::: Provided material

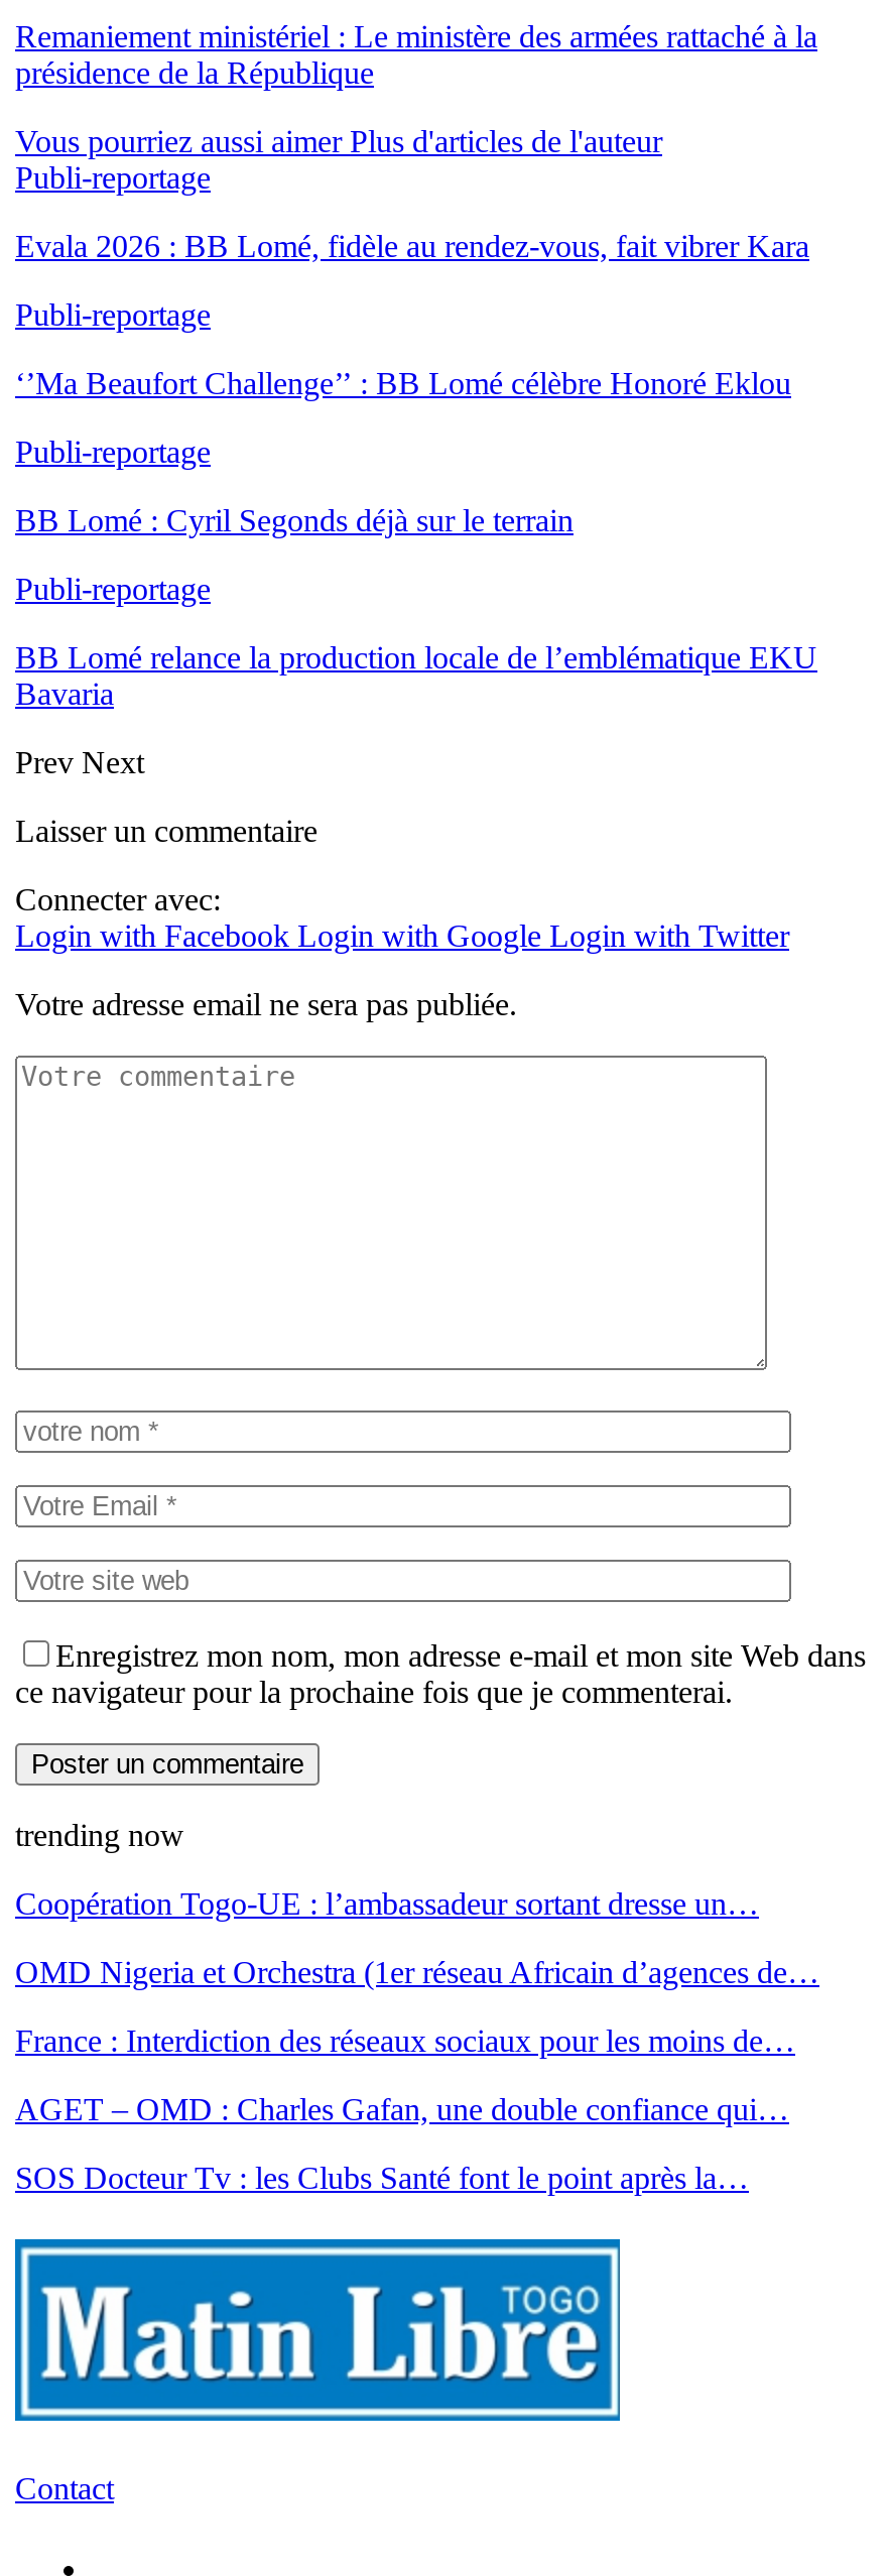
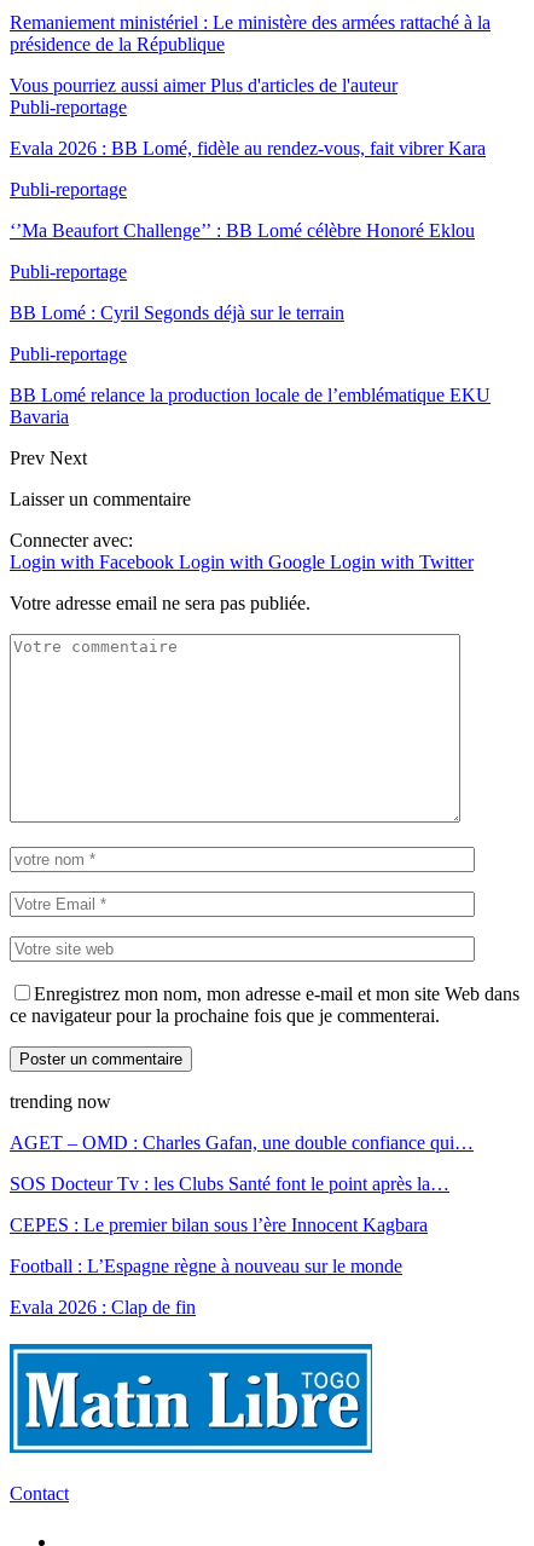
[15,1886,819,2057] Coopération Togo-UE : l’ambassadeur sortant dresse un… | OMD Nigeria et Orchestra (1er réseau Africain d’agences de… | France : Interdiction des réseaux sociaux pour les moins de… -> none
moved [15,2092,789,2194] -> [10,1132,474,1194]: AGET – OMD : Charles Gafan, une double confiance qui… | SOS Docteur Tv : les Clubs Santé font le point après la…
none -> [10,1214,428,1317] CEPES : Le premier bilan sous l’ère Innocent Kagbara | Football : L’Espagne règne à nouveau sur le monde | Evala 2026 : Clap de fin

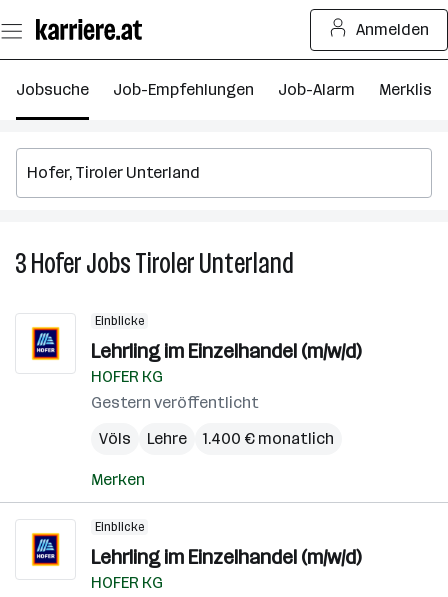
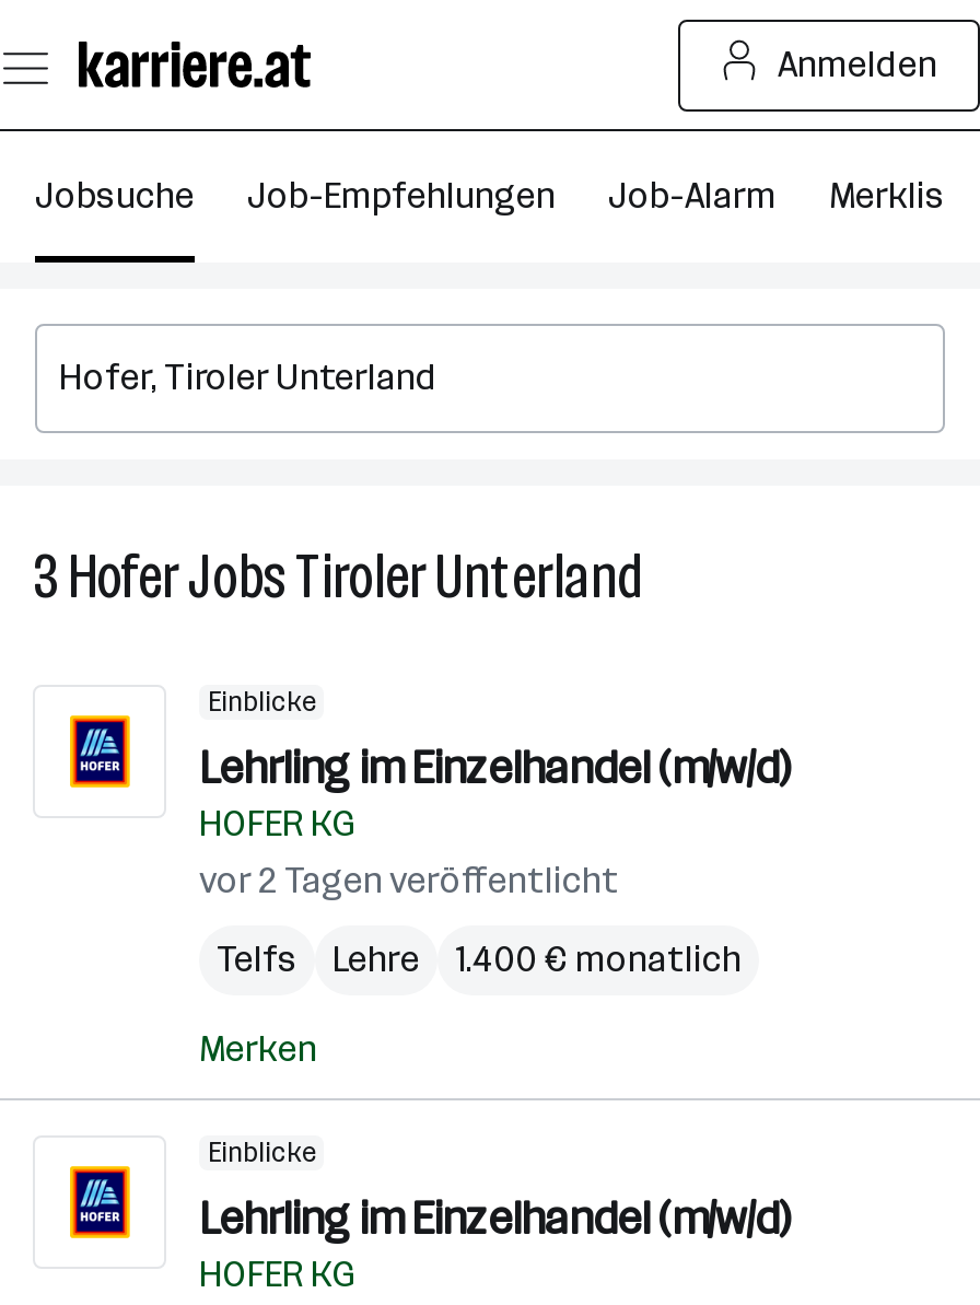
[91,393,259,412] Gestern veröffentlicht -> [199,860,619,901] vor 2 Tagen veröffentlicht
[99,429,131,448] Völs -> [217,939,298,980] Telfs

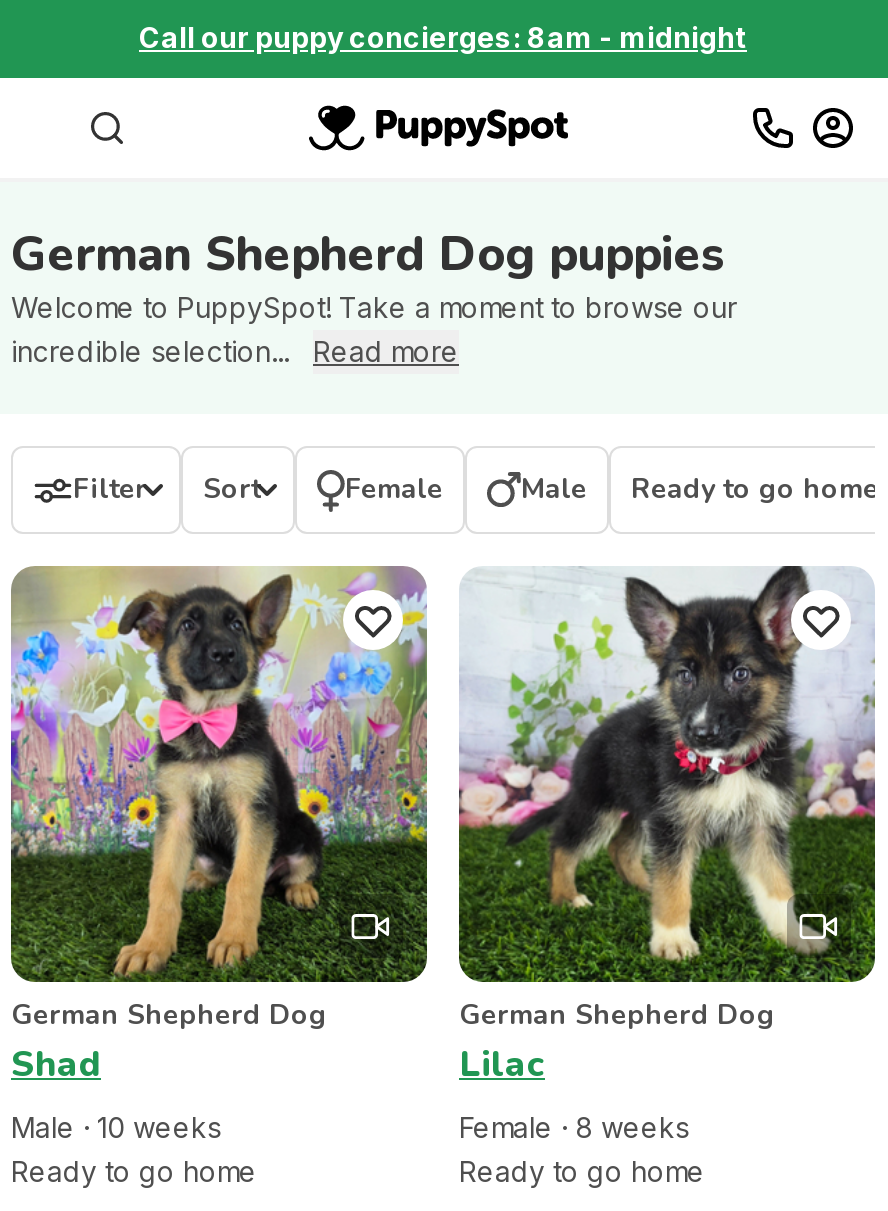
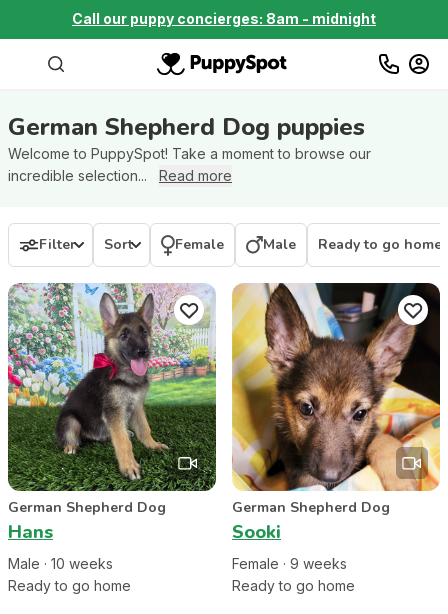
[9,564,429,1088] [image] | Shad -> [7,282,216,544] [image] | Hans
[457,566,877,1088] [image] | Lilac -> [231,282,441,544] [image] | Sooki
[459,1110,689,1144] Female · 8 weeks -> [232,555,347,572] Female · 9 weeks

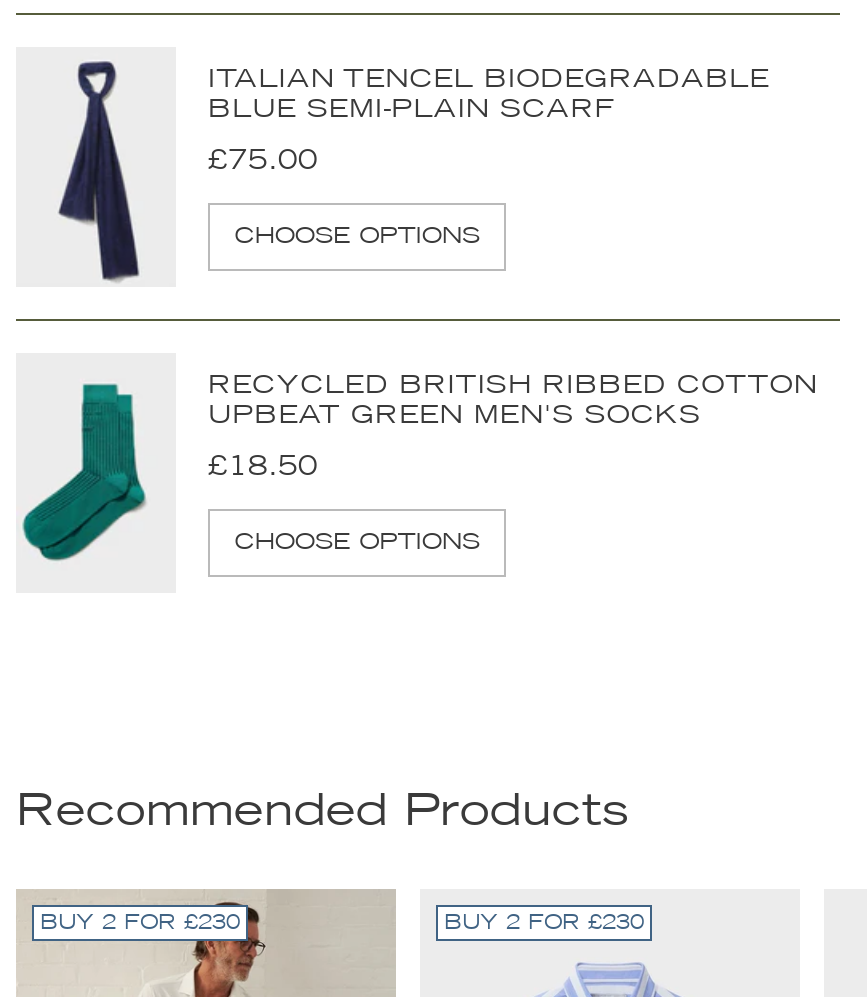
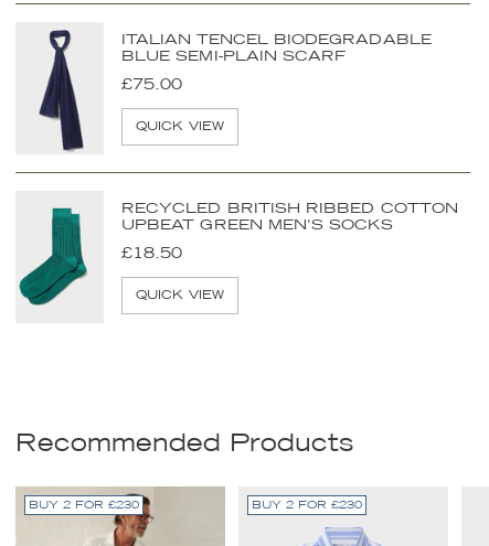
[234,221,480,249] CHOOSE OPTIONS -> [136,118,224,133] QUICK VIEW
[234,527,480,555] CHOOSE OPTIONS -> [136,287,224,302] QUICK VIEW

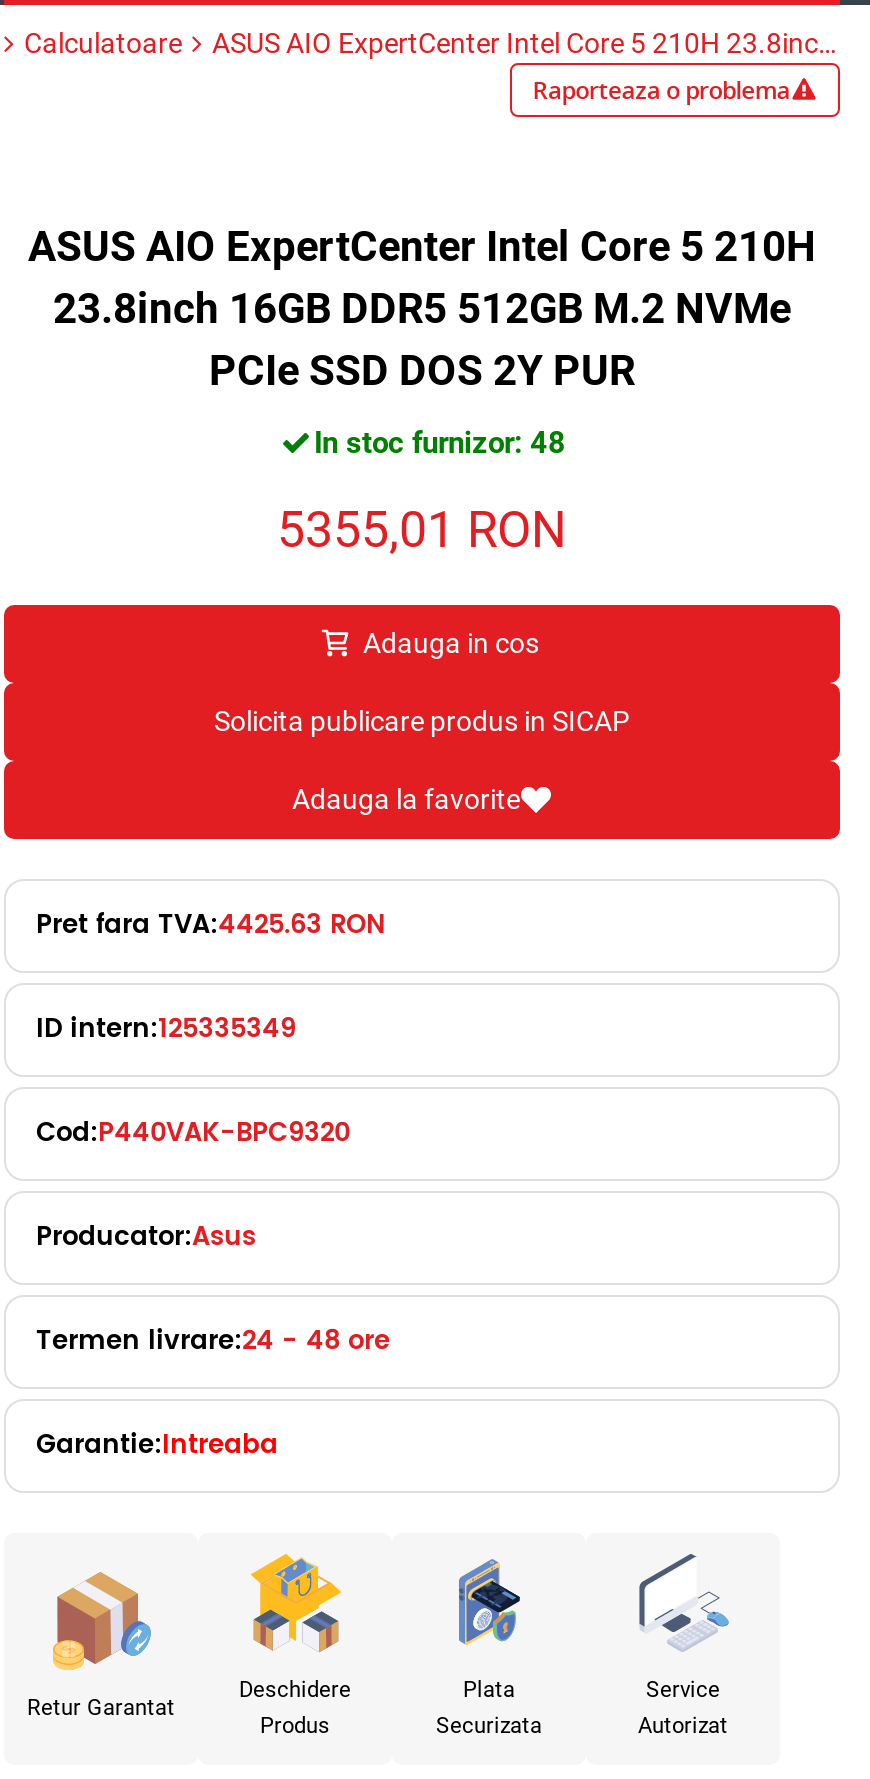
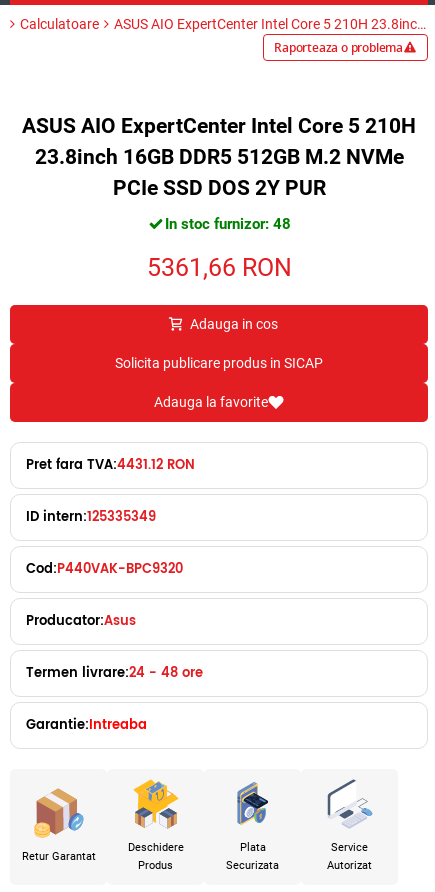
[277,500,567,558] 5355,01 RON -> [146,253,292,282] 5361,66 RON
[36,904,386,946] Pret fara TVA:4425.63 RON -> [26,455,195,476] Pret fara TVA:4431.12 RON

::::::

## Problem requirements
Could you retype each line of the material above exactly, skipping the pictures?

## Response box
[15,1886,819,2057] Coopération Togo-UE : l’ambassadeur sortant dresse un… | OMD Nigeria et Orchestra (1er réseau Africain d’agences de… | France : Interdiction des réseaux sociaux pour les moins de… -> none
moved [15,2092,789,2194] -> [10,1132,474,1194]: AGET – OMD : Charles Gafan, une double confiance qui… | SOS Docteur Tv : les Clubs Santé font le point après la…
none -> [10,1214,428,1317] CEPES : Le premier bilan sous l’ère Innocent Kagbara | Football : L’Espagne règne à nouveau sur le monde | Evala 2026 : Clap de fin

[91,393,259,412] Gestern veröffentlicht -> [199,860,619,901] vor 2 Tagen veröffentlicht
[99,429,131,448] Völs -> [217,939,298,980] Telfs

[9,564,429,1088] [image] | Shad -> [7,282,216,544] [image] | Hans
[457,566,877,1088] [image] | Lilac -> [231,282,441,544] [image] | Sooki
[459,1110,689,1144] Female · 8 weeks -> [232,555,347,572] Female · 9 weeks

[234,221,480,249] CHOOSE OPTIONS -> [136,118,224,133] QUICK VIEW
[234,527,480,555] CHOOSE OPTIONS -> [136,287,224,302] QUICK VIEW

[277,500,567,558] 5355,01 RON -> [146,253,292,282] 5361,66 RON
[36,904,386,946] Pret fara TVA:4425.63 RON -> [26,455,195,476] Pret fara TVA:4431.12 RON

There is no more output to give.